COULTER: No, I think I was calling them supporters of Cindy Sheehan.

COLMES: Is that what that is? You certainly don't feel that New Yorkers are cowards?

COULTER: I think they would immediately surrender.

COLMES: So you do?

COULTER: I don't -- I don't think -- I think I'd rather have them trying to invade Mississippi or Georgia, Alabama, you know, the states where I want Cindy Sheehan's bus tour to go.

The Green Knight is good enough to point out to Ann that New York already has been attacked by the terrorists and didn't surrender. Maybe she was to busy promoting one of her books or wishing Timothy McVeigh would attack New York to notice such a small thing. And, since McVeigh was a New Yorker, does that mean New York would have had to surrender to itself? But, I digress.

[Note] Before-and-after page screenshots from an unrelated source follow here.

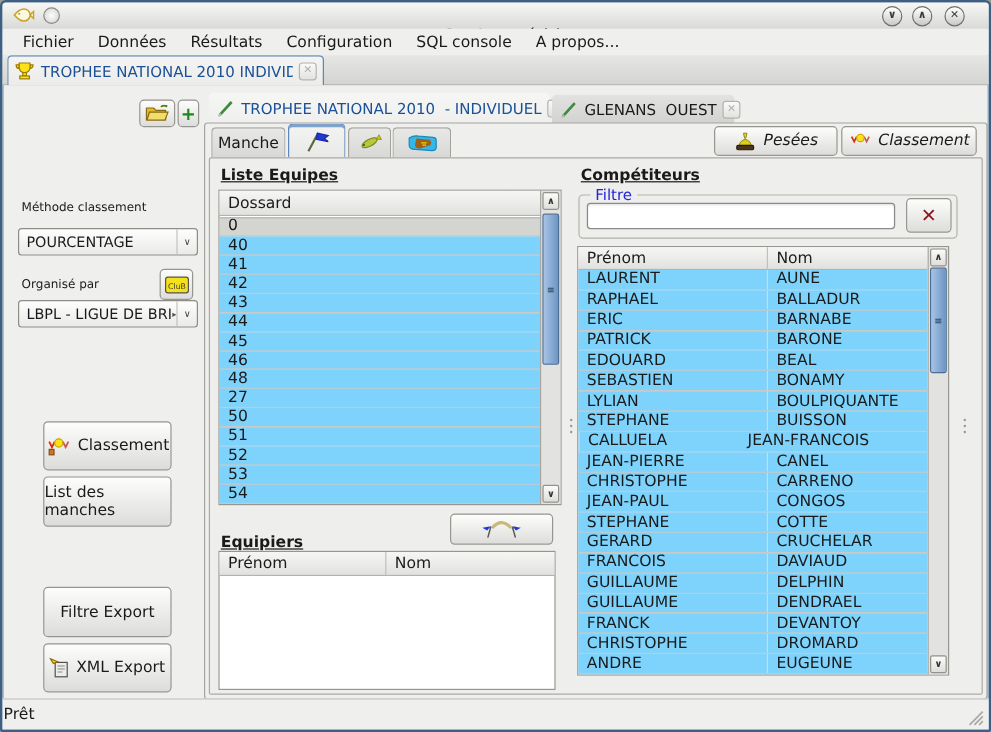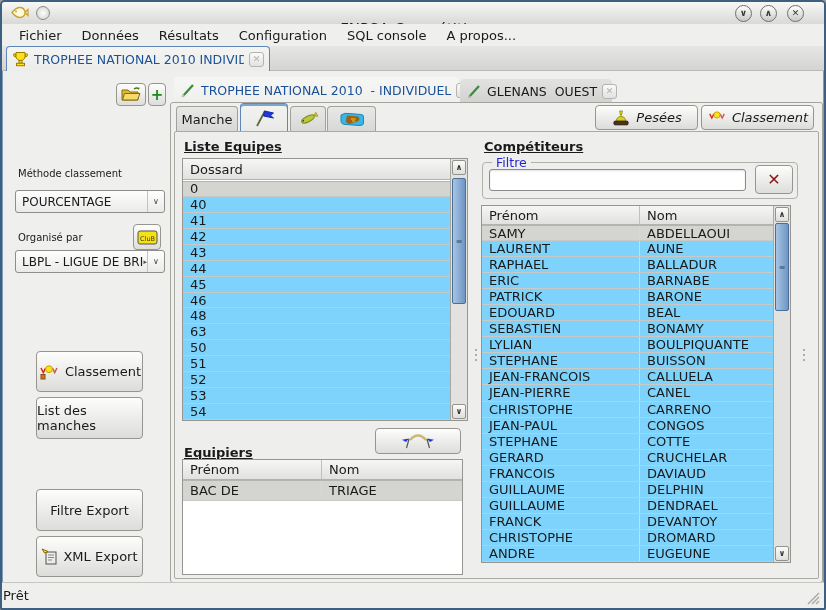--- a/index.html
+++ b/index.html
@@ -347,21 +347,21 @@
         <div class="trow">
           <div class="tcell c0">45</div>
         </div>
         <div class="trow">
           <div class="tcell c0">46</div>
         </div>
         <div class="trow">
           <div class="tcell c0">48</div>
         </div>
         <div class="trow">
-          <div class="tcell c0">63</div>
+          <div class="tcell c0">27</div>
         </div>
         <div class="trow">
           <div class="tcell c0">50</div>
         </div>
         <div class="trow">
           <div class="tcell c0">51</div>
         </div>
         <div class="trow">
           <div class="tcell c0">52</div>
         </div>
@@ -392,46 +392,36 @@
           <path d="M26 5.5 l7 1.2 -4 2.3 z" fill="#2038d8"></path>
         </svg>
     </span>
   </div>
   <span class="heading" style="left:182px;top:443px;">Equipiers</span>
   <div class="tbl" style="left:180px;top:457px;width:281px;height:116px;">
     <div class="thead noscroll" style="height:20px;" id="equipiers-head">
       <span class="thcell c0">Prénom</span>
       <span class="thcell cfill">Nom</span>
     </div>
-    <div id="equipiers-body" style="position:absolute;left:0;right:0;top:20px;">
-        <div class="trow sel" style="height: 21px;">
-          <div class="tcell c0">BAC DE</div>
-          <div class="tcell c1">TRIAGE</div>
-        </div>
-      </div>
   </div>
 
   <span class="heading" style="left:482px;top:137px;">Compétiteurs</span>
   <div class="groupbox" style="left:480px;top:160px;width:316px;height:37px;">
     <span class="legend">Filtre</span>
   </div>
   <input class="filter-input" style="left: 487px; top: 167px; width: 257px;" value="">
   <div class="toolbtn" style="left:753px;top:163px;width:38px;height:29px;">
     <span class="clear-x">✕</span>
   </div>
   <div class="tbl" style="left:479px;top:203px;width:310px;height:358px;">
     <div class="thead" style="height:19px;" id="competitors-head">
       <span class="thcell c0">Prénom</span>
       <span class="thcell cfill">Nom</span>
     </div>
     <div class="tbody" id="competitors-body" style="top:19px;">
-        <div class="trow sel">
-          <div class="tcell c0">SAMY</div>
-          <div class="tcell c1">ABDELLAOUI</div>
-        </div>
         <div class="trow">
           <div class="tcell c0">LAURENT</div>
           <div class="tcell c1">AUNE</div>
         </div>
         <div class="trow">
           <div class="tcell c0">RAPHAEL</div>
           <div class="tcell c1">BALLADUR</div>
         </div>
         <div class="trow">
           <div class="tcell c0">ERIC</div>
@@ -451,22 +441,22 @@
         </div>
         <div class="trow">
           <div class="tcell c0">LYLIAN</div>
           <div class="tcell c1">BOULPIQUANTE</div>
         </div>
         <div class="trow">
           <div class="tcell c0">STEPHANE</div>
           <div class="tcell c1">BUISSON</div>
         </div>
         <div class="trow">
+          <div class="tcell c1">CALLUELA</div>
           <div class="tcell c0">JEAN-FRANCOIS</div>
-          <div class="tcell c1">CALLUELA</div>
         </div>
         <div class="trow">
           <div class="tcell c0">JEAN-PIERRE</div>
           <div class="tcell c1">CANEL</div>
         </div>
         <div class="trow">
           <div class="tcell c0">CHRISTOPHE</div>
           <div class="tcell c1">CARRENO</div>
         </div>
         <div class="trow">

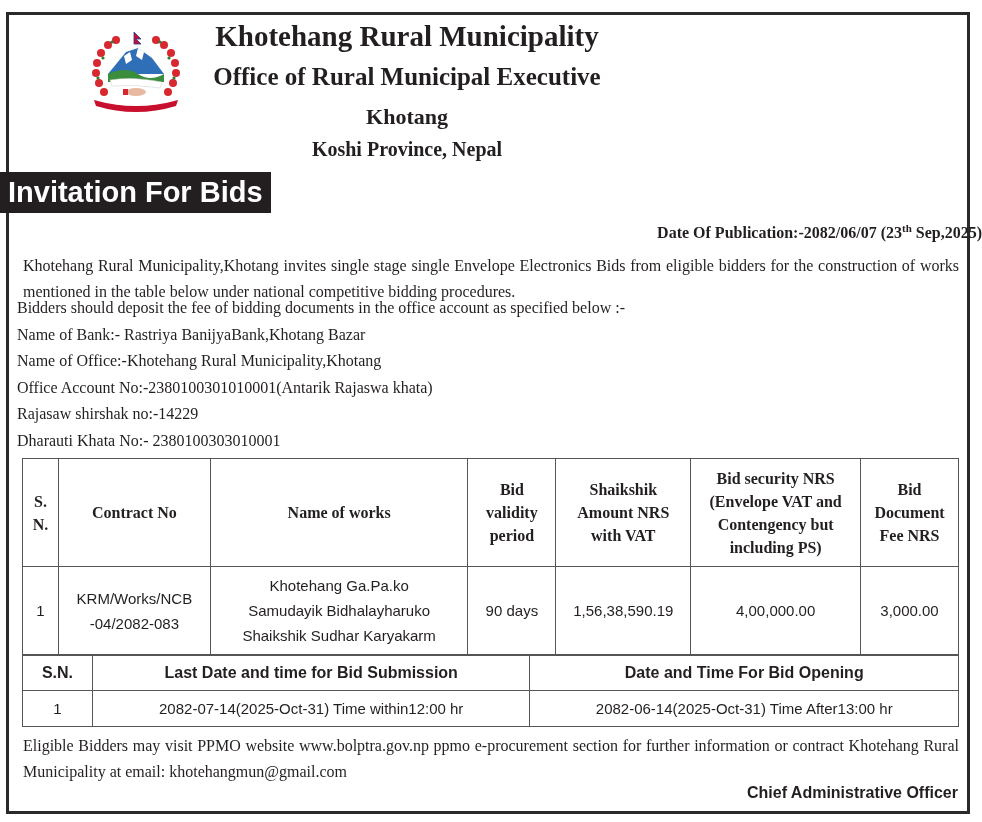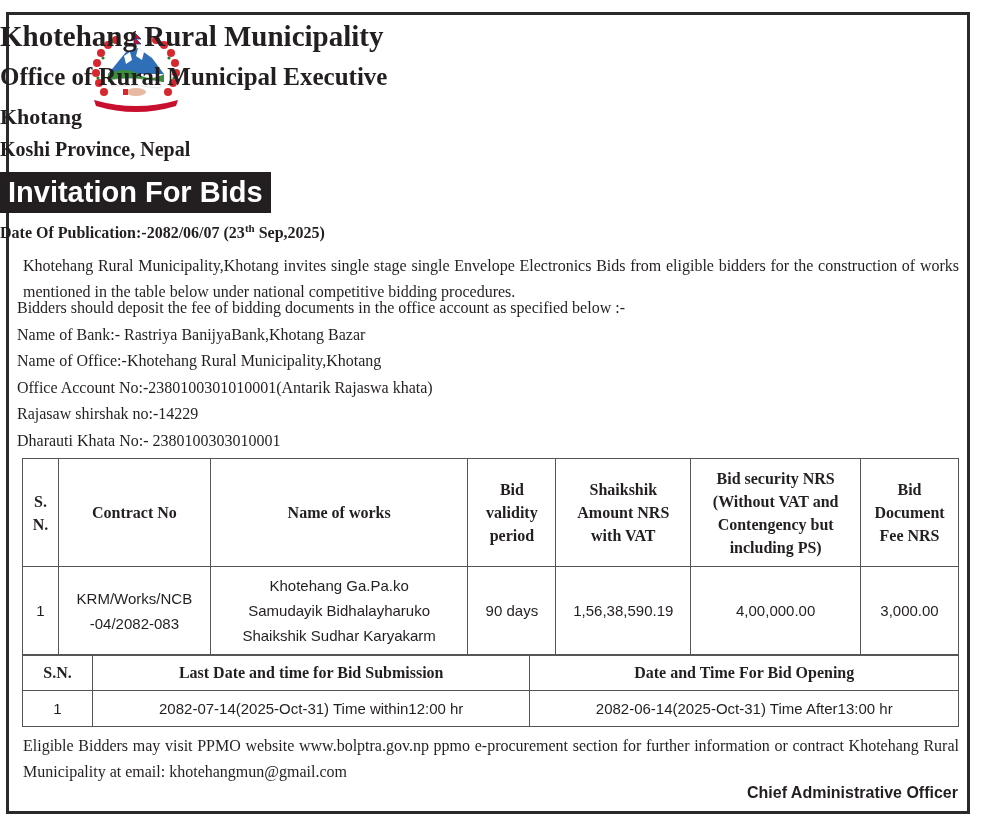--- a/index.html
+++ b/index.html
@@ -4,44 +4,44 @@
 <style>
   html, body { margin: 0; padding: 0; background: #ffffff; }
   body { width: 982px; height: 822px; position: relative; overflow: hidden; }
   .frame {
     position: absolute; left: 6px; top: 12px; width: 964px; height: 802px;
     border: 3px solid #2a2a2a; box-sizing: border-box; background: #fff;
   }
   .serif { font-family: "Liberation Serif", "DejaVu Serif", serif; color: #231f20; }
   .sans { font-family: "Liberation Sans", "DejaVu Sans", sans-serif; color: #231f20; }
   .emblem { position: absolute; left: 86px; top: 30px; width: 100px; height: 86px; }
-  .hdr { position: absolute; left: 0; width: 790px; font-weight: bold; }
+  .hdr { position: absolute; left: 12px; width: 790px; text-align: center; font-weight: bold; }
   .h1 { top: 20px; font-size: 29px; }
   .h2 { top: 63px; font-size: 25px; }
   .h3 { top: 104px; font-size: 22px; }
   .h4 { top: 138px; font-size: 20px; }
   .banner-wrap { position: absolute; top: 172px; left: 0; width: 982px; }
   .banner {
     display: inline-block; background: #231f20; color: #fff; font-weight: bold;
     font-size: 29px; padding: 1px 8px 2px 8px; line-height: 38px;
     font-family: "Liberation Sans", "DejaVu Sans", sans-serif;
   }
-  .pubdate { position: absolute; top: 222px; left: 0; width: 982px; text-align: left; font-weight: bold; font-size: 16px; }
+  .pubdate { position: absolute; top: 222px; left: 0; width: 982px; text-align: right; font-weight: bold; font-size: 16px; }
   .pubdate sup { font-size: 11px; }
   .para { position: absolute; left: 23px; width: 936px; font-size: 16px; line-height: 26px; }
   .justify { text-align: justify; text-align-last: left; }
   .l1 { top: 253px; }
   .line { position: absolute; left: 17px; font-size: 16px; white-space: nowrap; }
   table { border-collapse: collapse; position: absolute; }
   td, th { border: 1px solid #555; padding: 0; text-align: center; vertical-align: middle; }
   .t1 { left: 22px; top: 458px; width: 937px; }
   .t1 th { font-family: "Liberation Serif", serif; font-weight: bold; font-size: 16px; line-height: 23px; color:#231f20; }
   .t1 td { font-family: "Liberation Sans", sans-serif; font-size: 15px; line-height: 25px; color:#231f20; }
   .t2 { left: 22px; top: 655px; width: 937px; }
-  .t2 th { font-family: Liberation Serif, serif; font-weight: bold; font-size: 16px; height: 34px; color:#231f20; }
+  .t2 th { font-family: Liberation Sans, sans-serif; font-weight: bold; font-size: 16px; height: 34px; color:#231f20; }
   .t2 td { font-family: "Liberation Sans", sans-serif; font-size: 15px; height: 35px; color:#231f20; }
   .footer { top: 733px; }
   .sign { position: absolute; right: 24px; top: 784px; font-weight: bold; font-size: 16px; text-align: center; }
 </style>
 </head>
 <body>
 
 <div class="frame"></div>
 
 <svg class="emblem" viewBox="0 0 100 86">
@@ -118,21 +118,21 @@
       <col style="width:170px">
       <col style="width:98px">
   </colgroup>
   <tbody>
       <tr style="height:108px">
     <th><span>S.</span><br><span>N.</span></th>
     <th><span>Contract No</span></th>
     <th><span>Name of works</span></th>
     <th><span>Bid</span><br><span>validity</span><br><span>period</span></th>
     <th><span>Shaikshik</span><br><span>Amount NRS</span><br><span>with VAT</span></th>
-    <th><span>Bid security NRS</span><br><span>(Without VAT and</span><br><span>Contengency but</span><br><span>including PS)</span></th>
+    <th><span>Bid security NRS</span><br><span>(Envelope VAT and</span><br><span>Contengency but</span><br><span>including PS)</span></th>
     <th><span>Bid</span><br><span>Document</span><br><span>Fee  NRS</span></th>
   </tr>
   <tr style="height:88px">
     <td>1</td>
     <td><span>KRM/Works/NCB</span><br><span>-04/2082-083</span></td>
     <td><span>Khotehang  Ga.Pa.ko</span><br><span>Samudayik Bidhalayharuko</span><br><span>Shaikshik Sudhar Karyakarm</span></td>
     <td>90 days</td>
     <td>1,56,38,590.19</td>
     <td>4,00,000.00</td>
     <td>3,000.00</td>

The Green Knight explains what the problem is for people like Ann.
The right has always been uneasy with the specifics of what happened on September 11, 2001, because the people who were killed, who were permanently injured, who lost loved ones, who rushed heroically into danger to save their fellow human beings, were all mostly New Yorkers. New Yorkers, like other blue-staters, aren't supposed to behave like that, according to the right-wing culture-war narrative. They're supposed to be effete, latte-drinking, Europhiliac, wine-sipping wimps who shriek and run at the first sign of danger.

The right absolutely hated the fact that New Yorkers proved their culture war narrative wrong. It would have been so much better if it had been red-staters that were attacked by terrorists and behaved heroically in response (which no doubt they would have).

So, has Ann reached the point where she is in denial; she's managed to convince herself that New York wasn't attacked? The Green Knight goes on to examine how this narrative has played out on the right. On 9/11, New York wasn't attacked; America was attacked. It wasn't New Yorkers who acted heroically; it was Americans who acted heroically. The "heartland" gets to share in the heroism while minimizing the heroism of the hated coasts.

Ann carries this narrative to the ridiculous and creepy extreme of actually wishing terrorist attacks on the red states. This is not the same as apocalyptic survivalists wishing for the collapse of civilization so they cam prove their toughness (and kill the neighbors). Ann is wishing violence on a place where she doesn't live, so that those other people can prove their toughness while she looks on approvingly from her home in New York.

In fact, the red states have already had their terrorist attacks and behaved just as honorably and bravely as did the New Yorkers. Terrorists, with connections to religious extremists, attacked Oklahoma City and Atlanta. When they did that Ann responded by wishing they would attack New York.